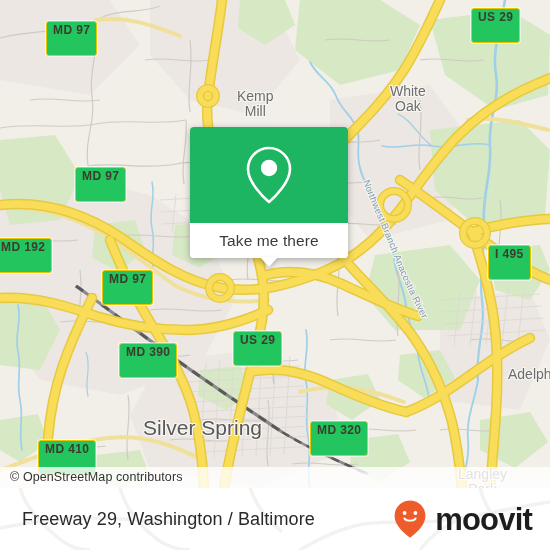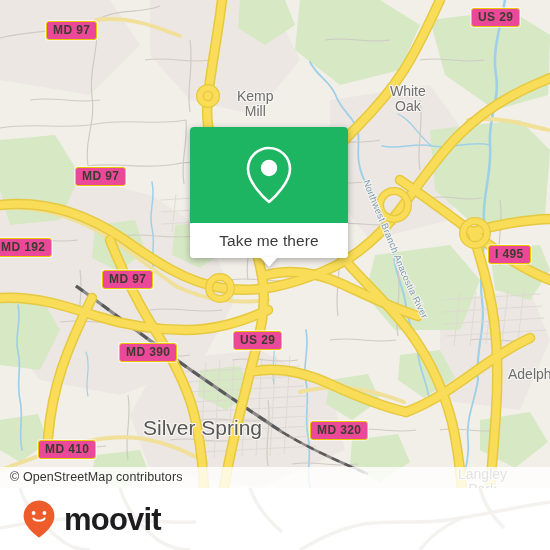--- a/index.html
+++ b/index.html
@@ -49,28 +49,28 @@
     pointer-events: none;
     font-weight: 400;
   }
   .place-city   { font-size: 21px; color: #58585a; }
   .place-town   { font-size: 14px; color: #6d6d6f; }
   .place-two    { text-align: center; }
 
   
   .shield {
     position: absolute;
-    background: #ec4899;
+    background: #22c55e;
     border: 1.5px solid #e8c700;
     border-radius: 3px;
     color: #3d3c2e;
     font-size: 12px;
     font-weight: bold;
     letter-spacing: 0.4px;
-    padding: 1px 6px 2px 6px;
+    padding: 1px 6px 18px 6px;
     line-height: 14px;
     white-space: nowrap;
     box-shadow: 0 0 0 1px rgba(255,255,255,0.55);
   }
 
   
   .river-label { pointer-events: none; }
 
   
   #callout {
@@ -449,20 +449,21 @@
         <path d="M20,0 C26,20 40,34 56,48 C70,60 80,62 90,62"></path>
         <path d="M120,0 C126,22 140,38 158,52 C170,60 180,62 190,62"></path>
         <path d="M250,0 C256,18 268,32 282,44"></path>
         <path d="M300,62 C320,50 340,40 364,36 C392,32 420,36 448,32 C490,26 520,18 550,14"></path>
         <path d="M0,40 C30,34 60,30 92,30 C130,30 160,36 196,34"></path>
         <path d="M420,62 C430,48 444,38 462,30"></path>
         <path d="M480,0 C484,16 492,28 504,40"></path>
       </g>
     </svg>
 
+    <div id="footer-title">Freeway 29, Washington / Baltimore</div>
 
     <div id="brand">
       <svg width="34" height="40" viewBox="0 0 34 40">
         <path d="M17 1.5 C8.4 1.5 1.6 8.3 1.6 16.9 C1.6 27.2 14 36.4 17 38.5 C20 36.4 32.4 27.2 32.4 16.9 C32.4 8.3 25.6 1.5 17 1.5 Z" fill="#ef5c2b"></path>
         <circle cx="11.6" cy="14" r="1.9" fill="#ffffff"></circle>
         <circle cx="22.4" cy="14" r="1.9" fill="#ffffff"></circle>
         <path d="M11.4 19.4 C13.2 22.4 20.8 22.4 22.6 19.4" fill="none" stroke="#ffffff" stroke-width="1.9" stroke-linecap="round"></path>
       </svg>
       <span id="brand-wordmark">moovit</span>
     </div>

──────

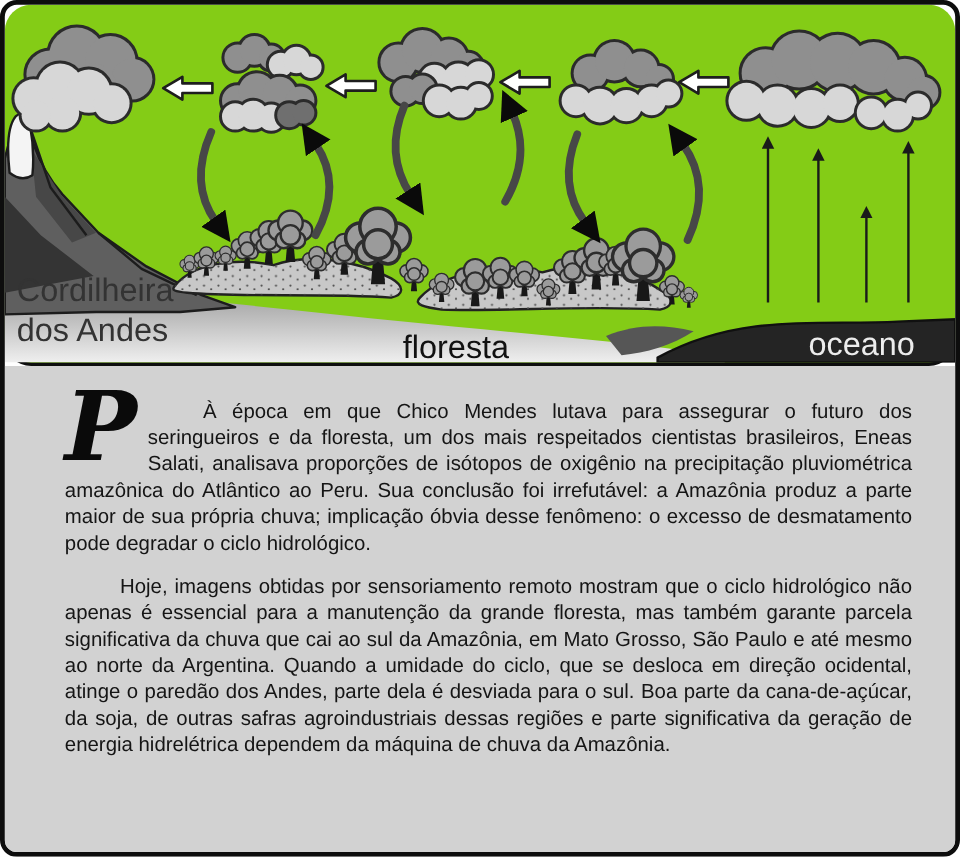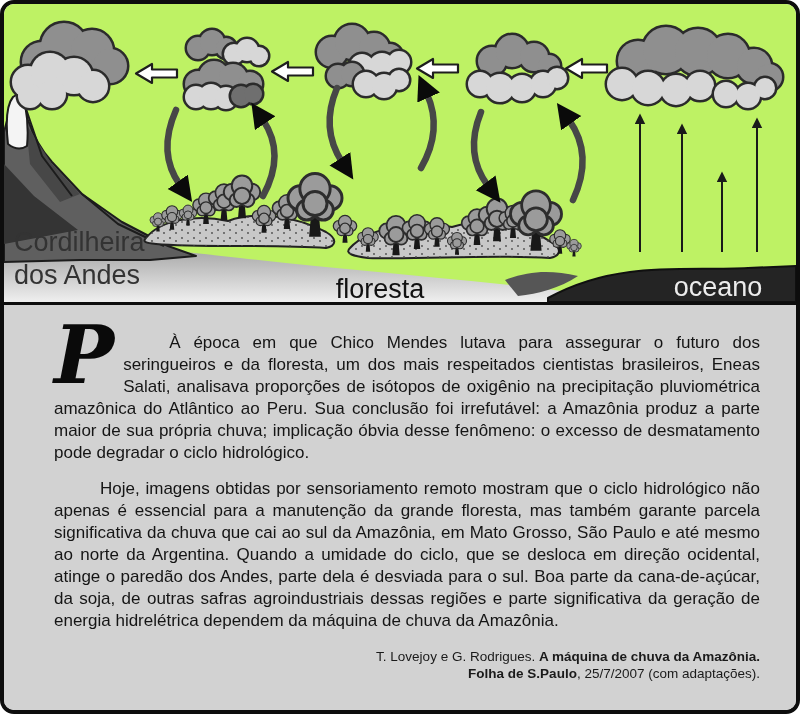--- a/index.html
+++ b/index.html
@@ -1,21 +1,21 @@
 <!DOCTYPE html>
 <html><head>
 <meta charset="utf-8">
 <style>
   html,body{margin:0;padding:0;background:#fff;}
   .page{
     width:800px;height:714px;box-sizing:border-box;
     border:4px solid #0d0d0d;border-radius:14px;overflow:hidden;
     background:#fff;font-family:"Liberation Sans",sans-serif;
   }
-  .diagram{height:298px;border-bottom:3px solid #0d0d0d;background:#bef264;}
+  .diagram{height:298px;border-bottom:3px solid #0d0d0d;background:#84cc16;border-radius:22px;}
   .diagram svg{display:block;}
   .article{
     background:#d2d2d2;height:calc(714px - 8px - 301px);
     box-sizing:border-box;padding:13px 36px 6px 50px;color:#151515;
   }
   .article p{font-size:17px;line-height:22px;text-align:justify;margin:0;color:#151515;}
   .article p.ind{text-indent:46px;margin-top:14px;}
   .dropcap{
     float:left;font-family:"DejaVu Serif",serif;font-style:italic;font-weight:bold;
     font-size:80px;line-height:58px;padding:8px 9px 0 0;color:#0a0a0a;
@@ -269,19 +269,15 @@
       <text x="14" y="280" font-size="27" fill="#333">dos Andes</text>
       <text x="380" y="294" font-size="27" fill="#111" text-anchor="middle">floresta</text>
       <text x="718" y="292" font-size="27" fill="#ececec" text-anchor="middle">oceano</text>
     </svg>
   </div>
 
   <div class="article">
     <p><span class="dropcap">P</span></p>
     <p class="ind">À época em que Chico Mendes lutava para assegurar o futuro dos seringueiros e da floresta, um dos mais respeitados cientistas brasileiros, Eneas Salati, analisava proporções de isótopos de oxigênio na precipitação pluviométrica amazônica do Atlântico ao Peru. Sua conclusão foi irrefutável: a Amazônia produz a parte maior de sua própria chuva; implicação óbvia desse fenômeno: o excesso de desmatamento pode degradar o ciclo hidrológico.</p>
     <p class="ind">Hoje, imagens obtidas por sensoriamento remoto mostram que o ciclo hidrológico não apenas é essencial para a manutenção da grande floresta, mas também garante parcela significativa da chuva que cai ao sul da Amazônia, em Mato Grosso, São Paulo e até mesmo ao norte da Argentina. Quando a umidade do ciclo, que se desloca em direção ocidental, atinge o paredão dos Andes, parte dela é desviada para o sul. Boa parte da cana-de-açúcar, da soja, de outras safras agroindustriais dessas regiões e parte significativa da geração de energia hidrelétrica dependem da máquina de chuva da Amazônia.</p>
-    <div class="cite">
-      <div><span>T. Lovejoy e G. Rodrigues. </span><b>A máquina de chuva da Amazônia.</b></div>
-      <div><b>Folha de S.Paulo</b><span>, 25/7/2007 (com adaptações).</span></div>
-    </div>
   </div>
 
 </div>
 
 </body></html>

──────

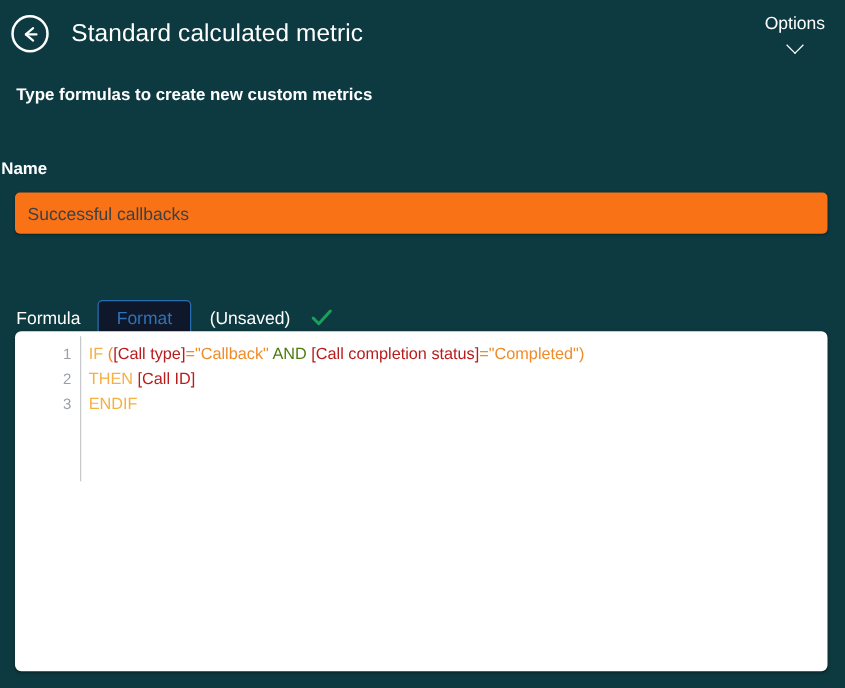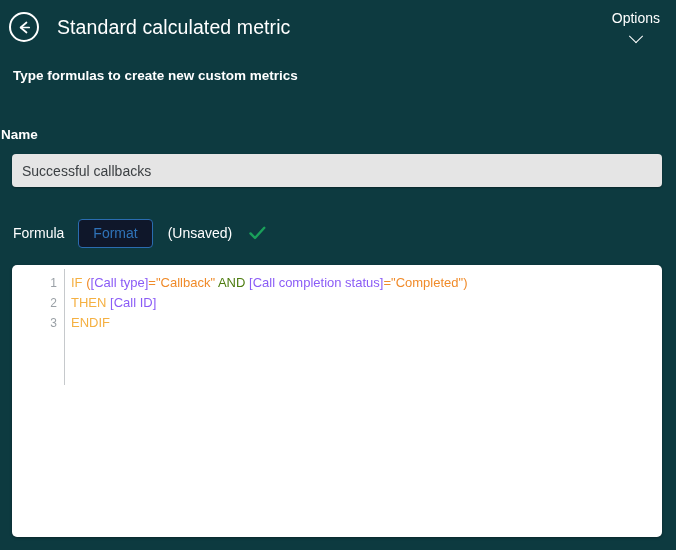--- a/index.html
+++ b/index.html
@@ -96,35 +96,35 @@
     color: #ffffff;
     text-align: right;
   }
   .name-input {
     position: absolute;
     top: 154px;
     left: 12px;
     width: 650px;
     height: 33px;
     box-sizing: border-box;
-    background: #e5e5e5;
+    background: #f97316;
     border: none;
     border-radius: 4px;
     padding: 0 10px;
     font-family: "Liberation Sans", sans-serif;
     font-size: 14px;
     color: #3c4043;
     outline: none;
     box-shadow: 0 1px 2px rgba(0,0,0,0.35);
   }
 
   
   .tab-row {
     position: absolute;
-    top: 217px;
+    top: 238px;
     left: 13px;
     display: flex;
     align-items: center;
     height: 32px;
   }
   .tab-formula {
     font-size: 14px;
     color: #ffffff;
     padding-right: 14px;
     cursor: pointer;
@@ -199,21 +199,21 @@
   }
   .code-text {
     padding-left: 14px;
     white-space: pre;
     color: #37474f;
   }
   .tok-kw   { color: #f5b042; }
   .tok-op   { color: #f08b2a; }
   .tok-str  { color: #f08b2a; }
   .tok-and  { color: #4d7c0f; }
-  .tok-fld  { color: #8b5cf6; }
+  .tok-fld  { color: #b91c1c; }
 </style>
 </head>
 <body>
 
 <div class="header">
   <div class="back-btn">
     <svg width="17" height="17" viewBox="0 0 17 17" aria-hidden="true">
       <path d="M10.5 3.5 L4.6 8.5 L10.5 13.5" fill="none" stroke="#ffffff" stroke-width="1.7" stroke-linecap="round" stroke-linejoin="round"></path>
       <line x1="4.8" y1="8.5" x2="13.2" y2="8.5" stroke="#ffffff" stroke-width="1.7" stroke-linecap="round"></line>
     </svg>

──────

Exercise details ->
Print the lines above from the one with "chuva da Amazônia.</b></div>" through the one with "</body></html>", both included, exactly as written and nothing more.

Exercise answer ->
-      <div><span>T. Lovejoy e G. Rodrigues. </span><b>A máquina de chuva da Amazônia.</b></div>
-      <div><b>Folha de S.Paulo</b><span>, 25/7/2007 (com adaptações).</span></div>
-    </div>
   </div>
 
 </div>
 
 </body></html>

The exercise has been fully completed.